**Itemized modification records**
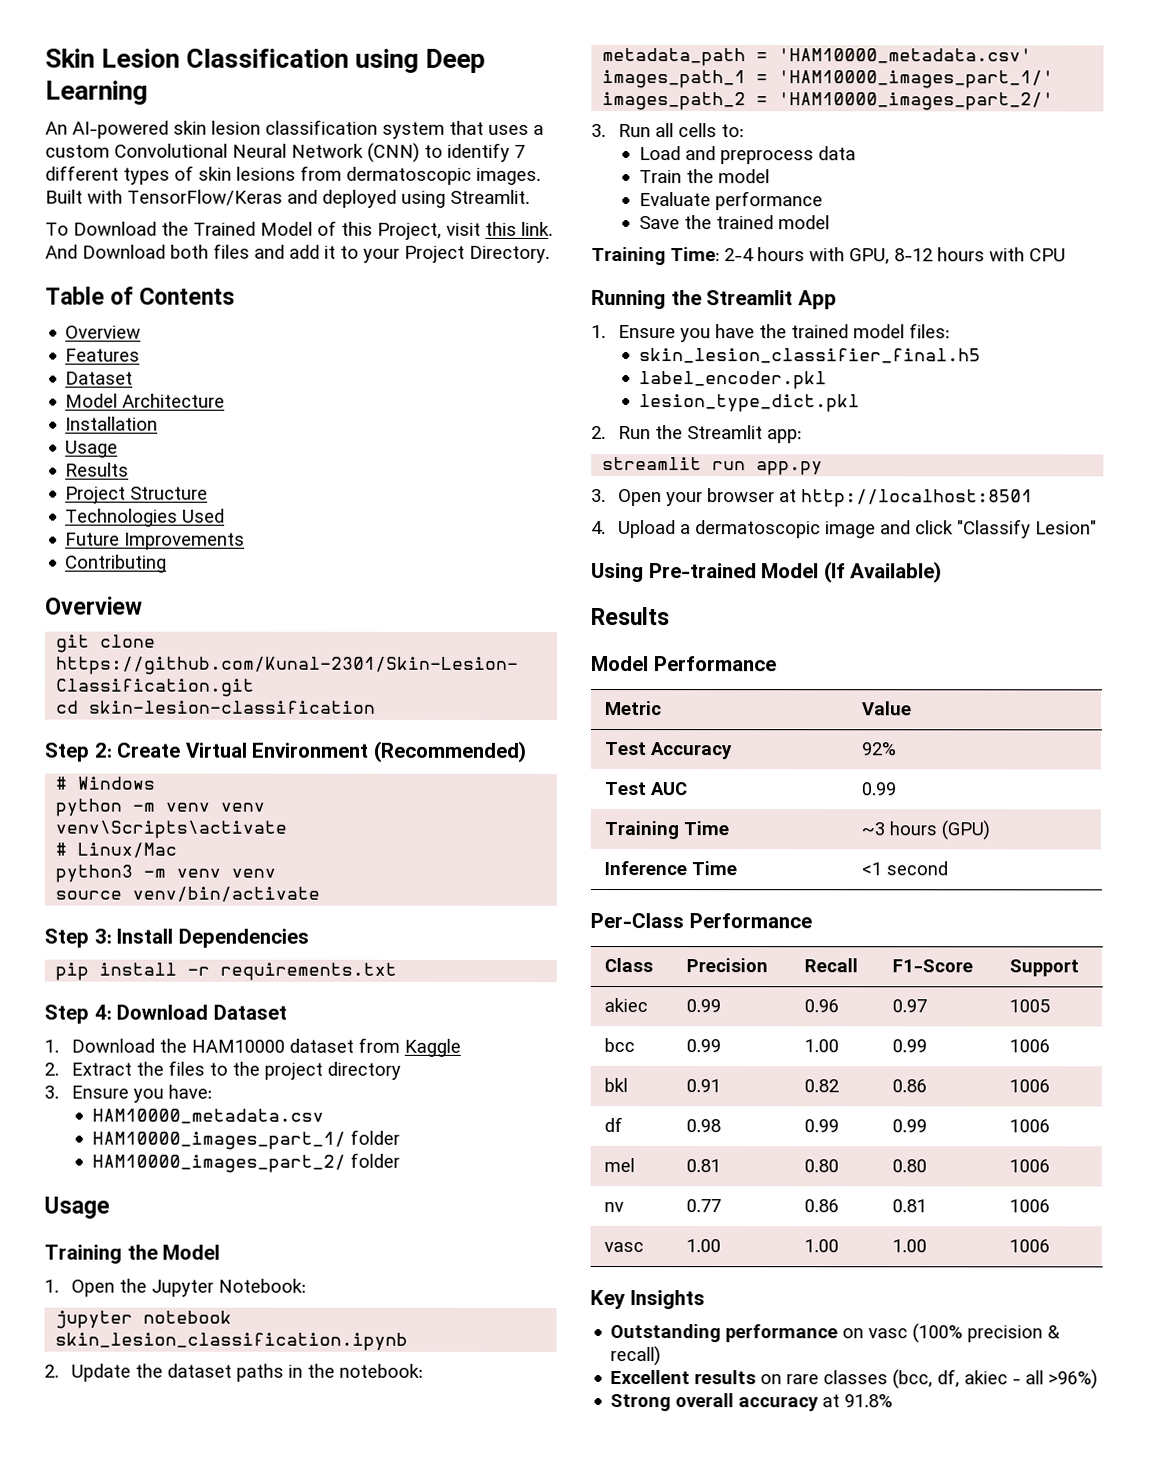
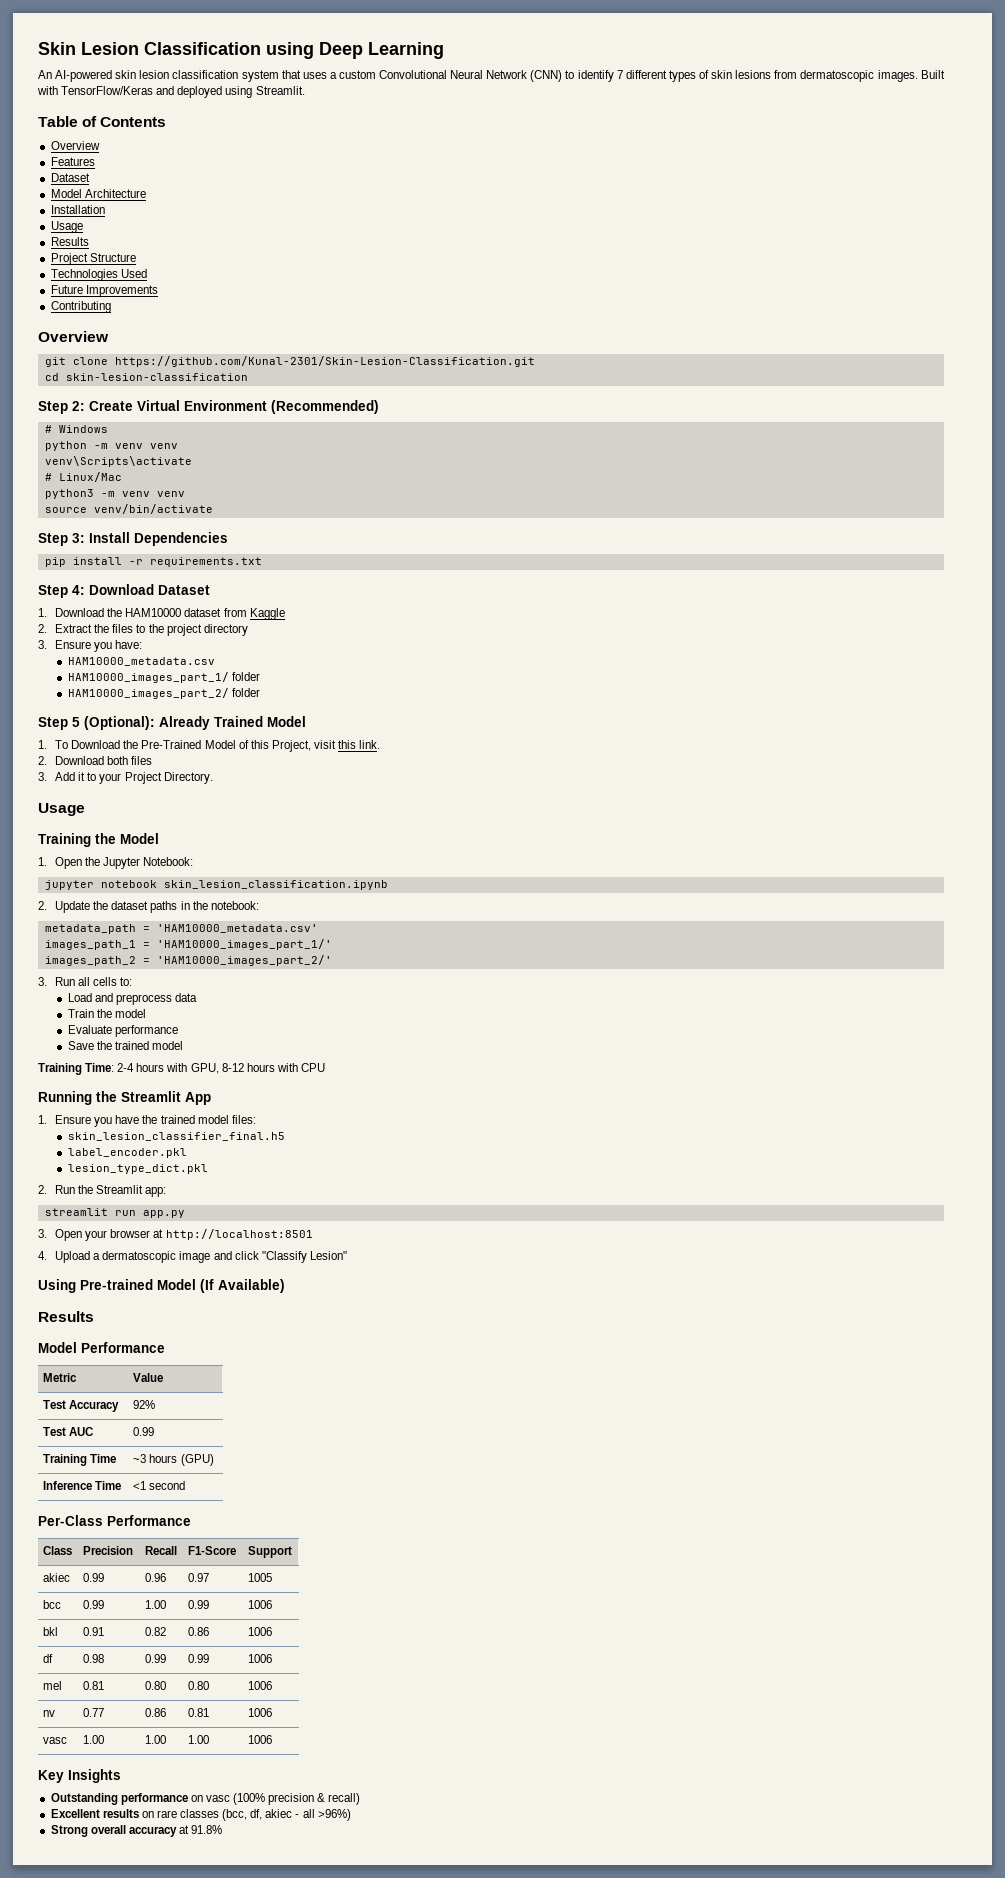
- To Download the Trained Model of this Project, visit this link. And Download both files and add it to your Project Directory.
+ Step 5 (Optional): Already Trained Model
+ 1. To Download the Pre-Trained Model of this Project, visit this link.
+ 2. Download both files
+ 3. Add it to your Project Directory.

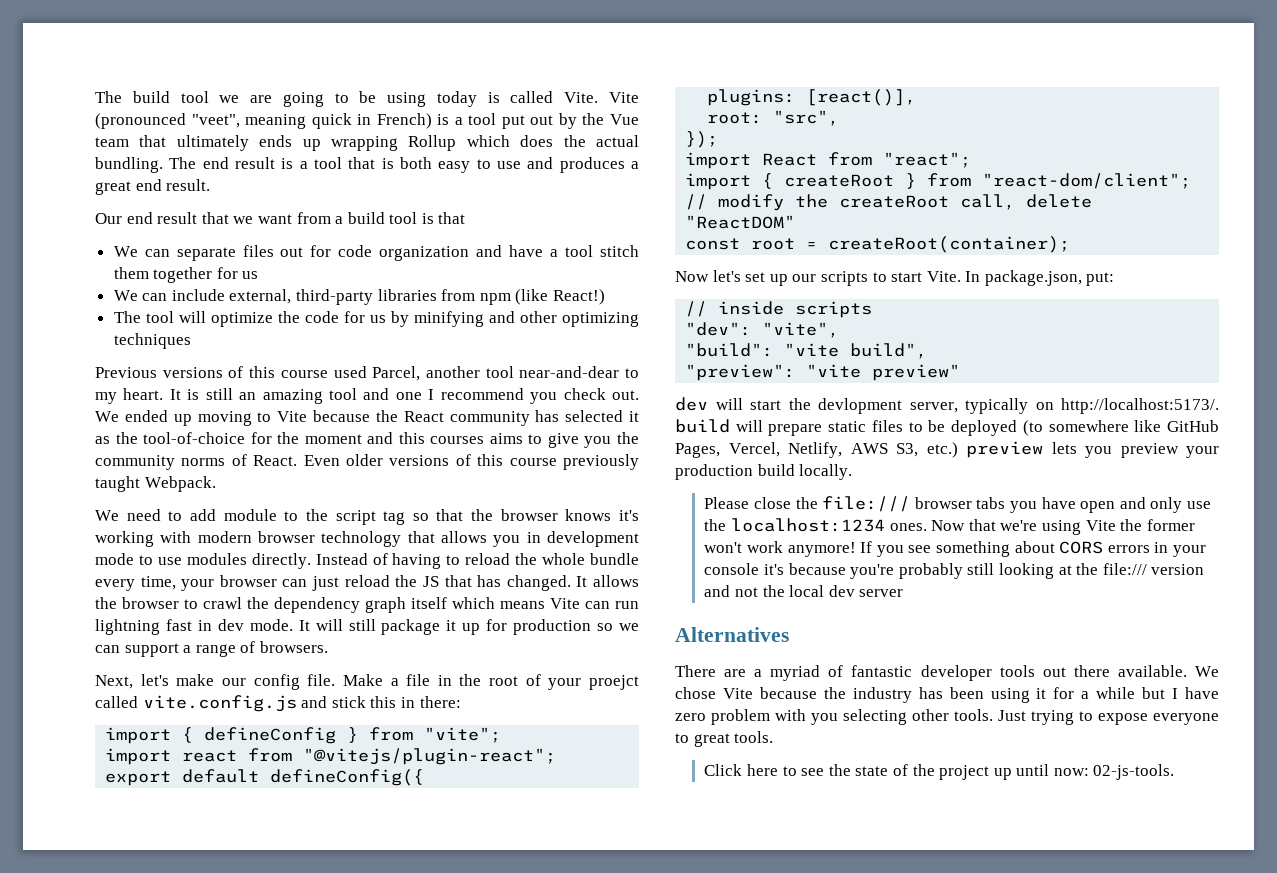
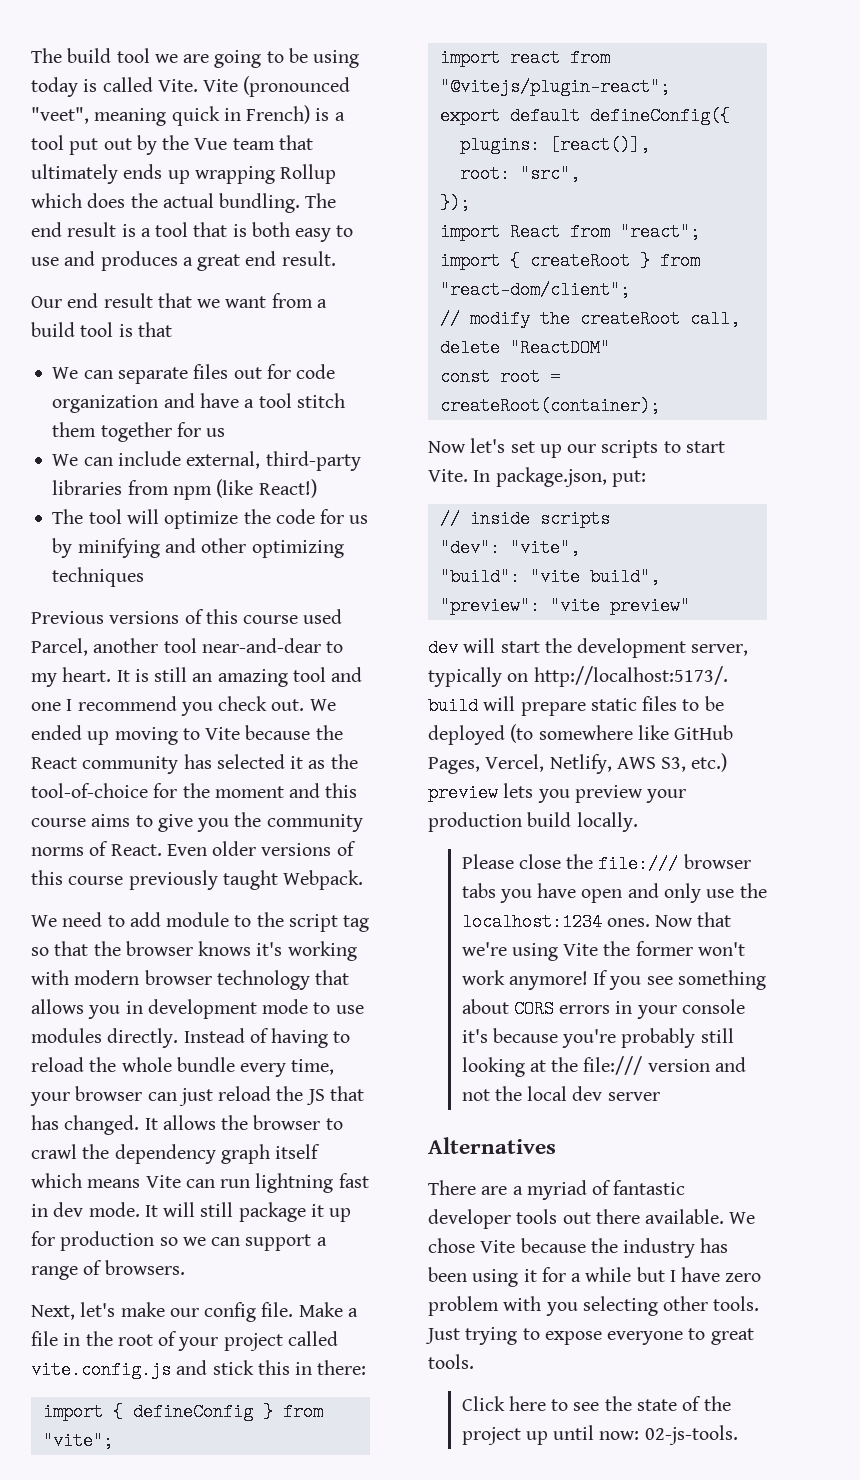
- We ended up moving to Vite because the React community has selected it as the tool-of-choice for the moment and this courses aims to give you the community norms of React.
+ We ended up moving to Vite because the React community has selected it as the tool-of-choice for the moment and this course aims to give you the community norms of React.
- Make a file in the root of your proejct called vite.config.js and stick this in there:
+ Make a file in the root of your project called vite.config.js and stick this in there:
- dev will start the devlopment server, typically on http://localhost:5173/. build will prepare static files to be deployed (to somewhere like GitHub Pages, Vercel, Netlify, AWS S3, etc.) preview lets you preview your production build locally.
+ dev will start the development server, typically on http://localhost:5173/. build will prepare static files to be deployed (to somewhere like GitHub Pages, Vercel, Netlify, AWS S3, etc.) preview lets you preview your production build locally.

**Problem**
Starting with the first line of the records above and stopping after the line containing "3. Add it to your Project Directory.", repeat every line exactly and leave out the pictures.

**Task output**
- To Download the Trained Model of this Project, visit this link. And Download both files and add it to your Project Directory.
+ Step 5 (Optional): Already Trained Model
+ 1. To Download the Pre-Trained Model of this Project, visit this link.
+ 2. Download both files
+ 3. Add it to your Project Directory.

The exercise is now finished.